Based on the foregoing, the Commission deems it appropriate and in the public interest to accept Lynch's Offer of Settlement and accordingly,
IT IS HEREBY ORDERED, effective immediately, that Lynch is denied the privilege of appearing or practicing before the Commission as an accountant.
IT IS FURTHER ORDERED, that after three (3) years from the date of this Order, Lynch may request that the Commission consider his reinstatement by submitting an application (attention: Office of the Chief Accountant) to resume appearing or practicing before the Commission as:
1. a preparer or reviewer, or a person responsible for the preparation or review, of any public company's financial statements that are filed with the Commission. Such an application must satisfy the Commission that Respondent's work in his practice before the Commission will be reviewed either by the independent audit committee of the public company for which he works or in some other acceptable manner, as long as he practices before the Commission in this capacity; and/or
2. an independent accountant.
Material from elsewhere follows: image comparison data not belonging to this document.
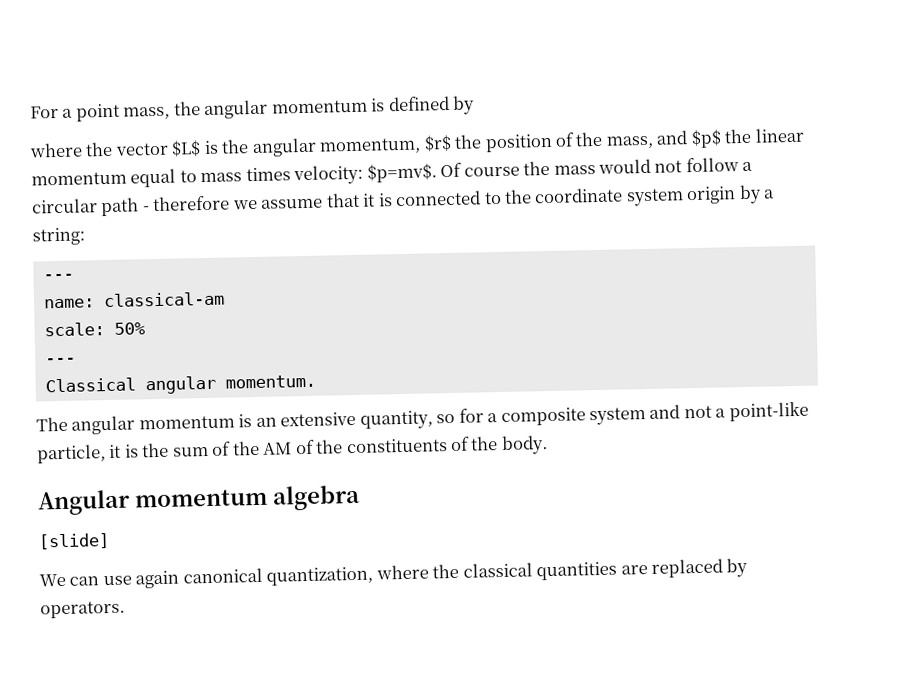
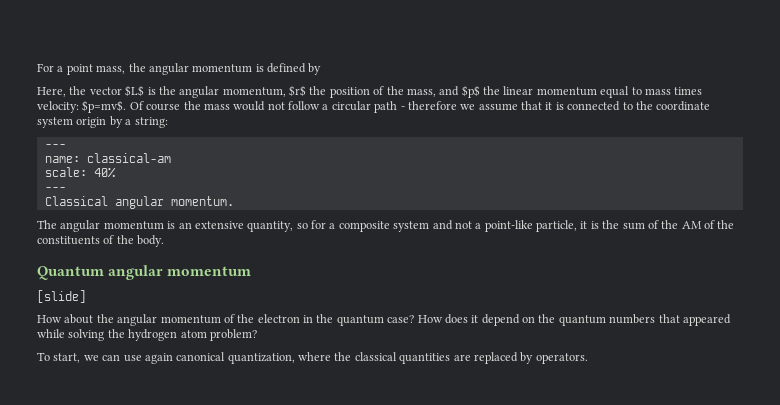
- where the vector $L$ is the angular momentum, $r$ the position of the mass, and $p$ the linear momentum equal to mass times velocity: $p=mv$.
+ Here, the vector $L$ is the angular momentum, $r$ the position of the mass, and $p$ the linear momentum equal to mass times velocity: $p=mv$.
- scale: 50%
+ scale: 40%
- Angular momentum algebra
+ Quantum angular momentum
- We can use again canonical quantization, where the classical quantities are replaced by operators.
+ How about the angular momentum of the electron in the quantum case? How does it depend on the quantum numbers that appeared while solving the hydrogen atom problem?
+ To start, we can use again canonical quantization, where the classical quantities are replaced by operators.

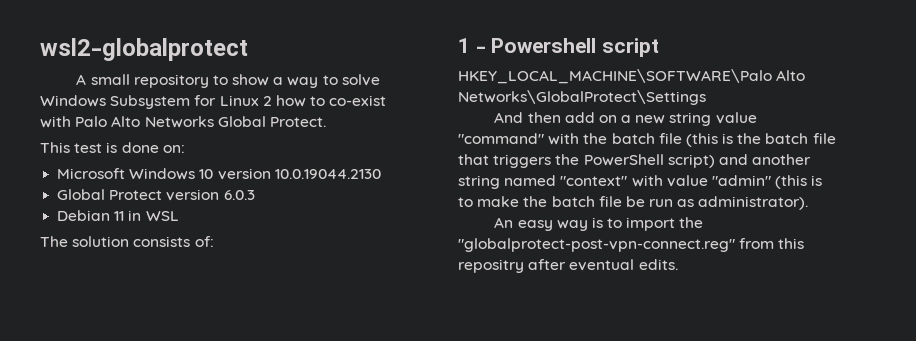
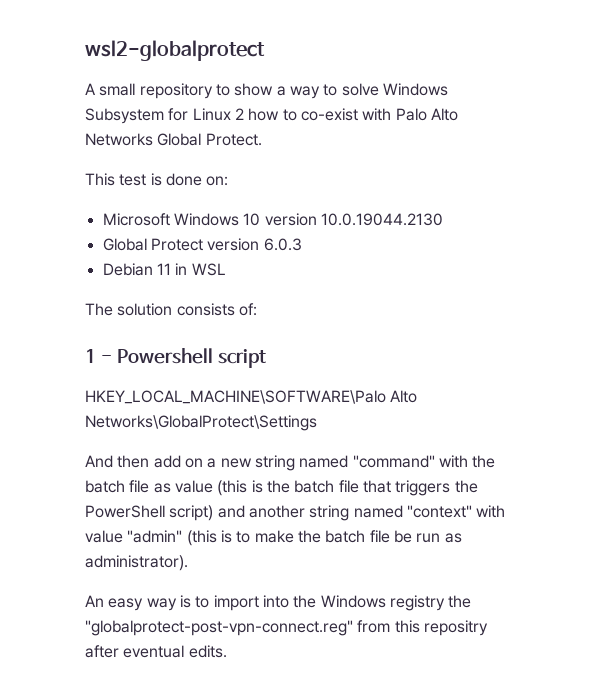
- And then add on a new string value "command" with the batch file (this is the batch file that triggers the PowerShell script) and another string named "context" with value "admin" (this is to make the batch file be run as administrator).
+ And then add on a new string named "command" with the batch file as value (this is the batch file that triggers the PowerShell script) and another string named "context" with value "admin" (this is to make the batch file be run as administrator).
- An easy way is to import the "globalprotect-post-vpn-connect.reg" from this repositry after eventual edits.
+ An easy way is to import into the Windows registry the "globalprotect-post-vpn-connect.reg" from this repositry after eventual edits.

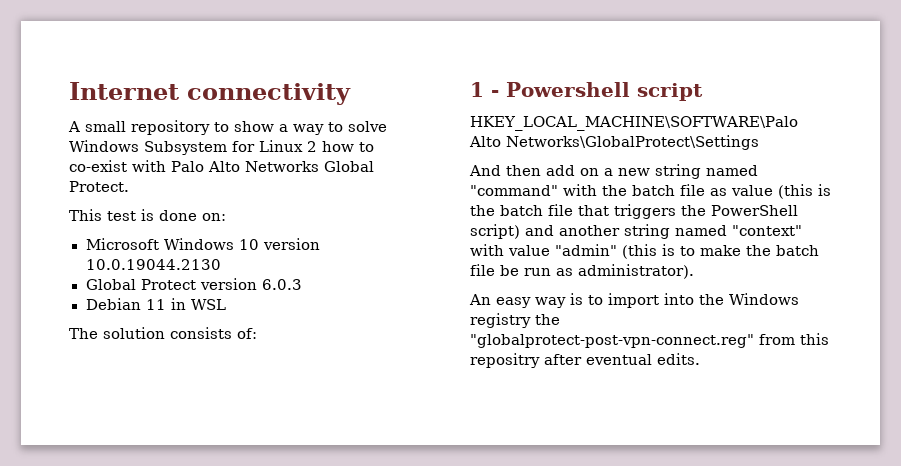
- wsl2-globalprotect
+ Internet connectivity

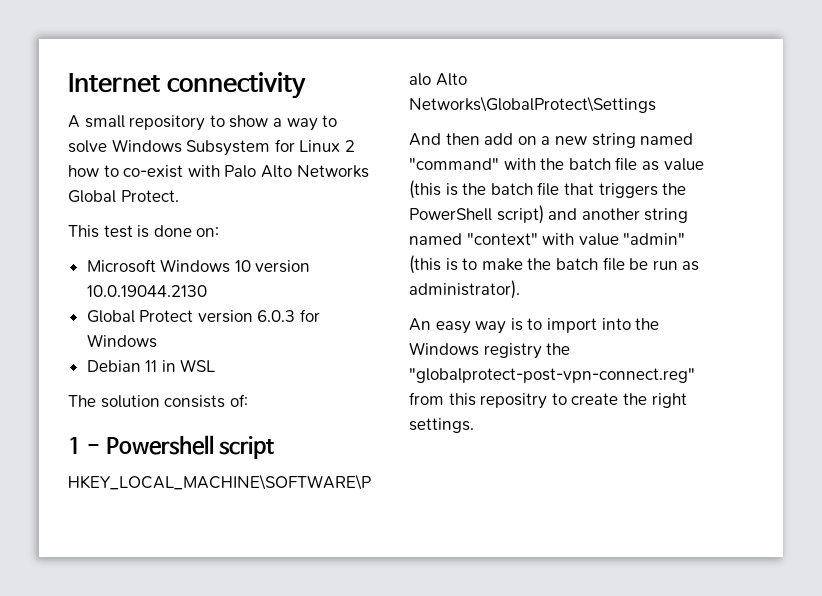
- Global Protect version 6.0.3
+ Global Protect version 6.0.3 for Windows
- An easy way is to import into the Windows registry the "globalprotect-post-vpn-connect.reg" from this repositry after eventual edits.
+ An easy way is to import into the Windows registry the "globalprotect-post-vpn-connect.reg" from this repositry to create the right settings.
Such an application must satisfy the Commission that: (a) Lynch, or the firm with which he is associated, is a member of the SEC Practice Section of the American Institute of Certified Public Accountants Division for CPA Firms ("SEC Practice Section"),
(b) Lynch, or the firm, has received an unqualified report relating to his firm's most recent peer review conducted in accordance with the guidelines adopted by the SEC Practice Section, and (c) as long as Lynch appears or practices before the Commission as an independent accountant he will remain either a member of the SEC Practice Section or associated with a member firm of the SEC Practice Section, and will comply with all applicable SEC Practice Section requirements, including all requirements for periodic peer reviews, concurring partner reviews, and continuing professional education.
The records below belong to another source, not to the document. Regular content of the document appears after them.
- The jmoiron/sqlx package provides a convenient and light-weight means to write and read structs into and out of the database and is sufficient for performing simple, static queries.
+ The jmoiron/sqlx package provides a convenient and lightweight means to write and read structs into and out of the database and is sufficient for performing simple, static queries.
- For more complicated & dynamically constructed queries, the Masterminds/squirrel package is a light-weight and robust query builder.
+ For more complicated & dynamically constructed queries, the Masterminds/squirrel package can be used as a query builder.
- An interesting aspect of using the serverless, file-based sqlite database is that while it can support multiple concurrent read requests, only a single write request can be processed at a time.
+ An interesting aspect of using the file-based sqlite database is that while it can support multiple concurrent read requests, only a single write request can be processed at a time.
IT IS FURTHER ORDERED, that the Commission's review of an application by Lynch to resume appearing or practicing before the Commission may include consideration of, in addition to the matters referenced above, any other matters relating to Lynch's character, integrity, professional conduct, or qualifications to appear or practice before the Commission.
By the Commission.
Jonathan G. Katz
1 Rule 102(e) provides, in pertinent part: (3)(i) The Commission, with due regard to the public interest and without preliminary hearing, may, by order . . . suspend from appearing or practicing before it any . . . accountant . . . who . . . has been by name:
(A) Permanently enjoined by any court of competent jurisdiction by reason of his misconduct in an action brought by the Commission, from violation or aiding and abetting the violation of any provision of the Federal securities laws (15 U.S.C. §§ 77a-80b-20) or of the rules and regulations thereunder . . .
(iv) . . . A person who has consented to the entry of a permanent injunction. . . without admitting the facts set forth in the complaint shall be presumed for all purposes under this paragraph (3) to have been enjoined by reason of the misconduct alleged in the complaint.
2 This matter is related to SEC v. Michael Jerry Saylor, Sanjeev Kumar Bansal and Mark Steven Lynch, (Civ. Action No. 1: 00CV02995), In the Matter of MicroStrategy, Inc. (Admin. Proc. No. 3-10388), In the Matter of Antoinette A. Parsons and Stacy L. Hamm (Admin. Proc. No. 3-10389).
3 The findings herein are made pursuant to the Respondent's Offer and are not binding on any other person or entity in this or any other proceeding.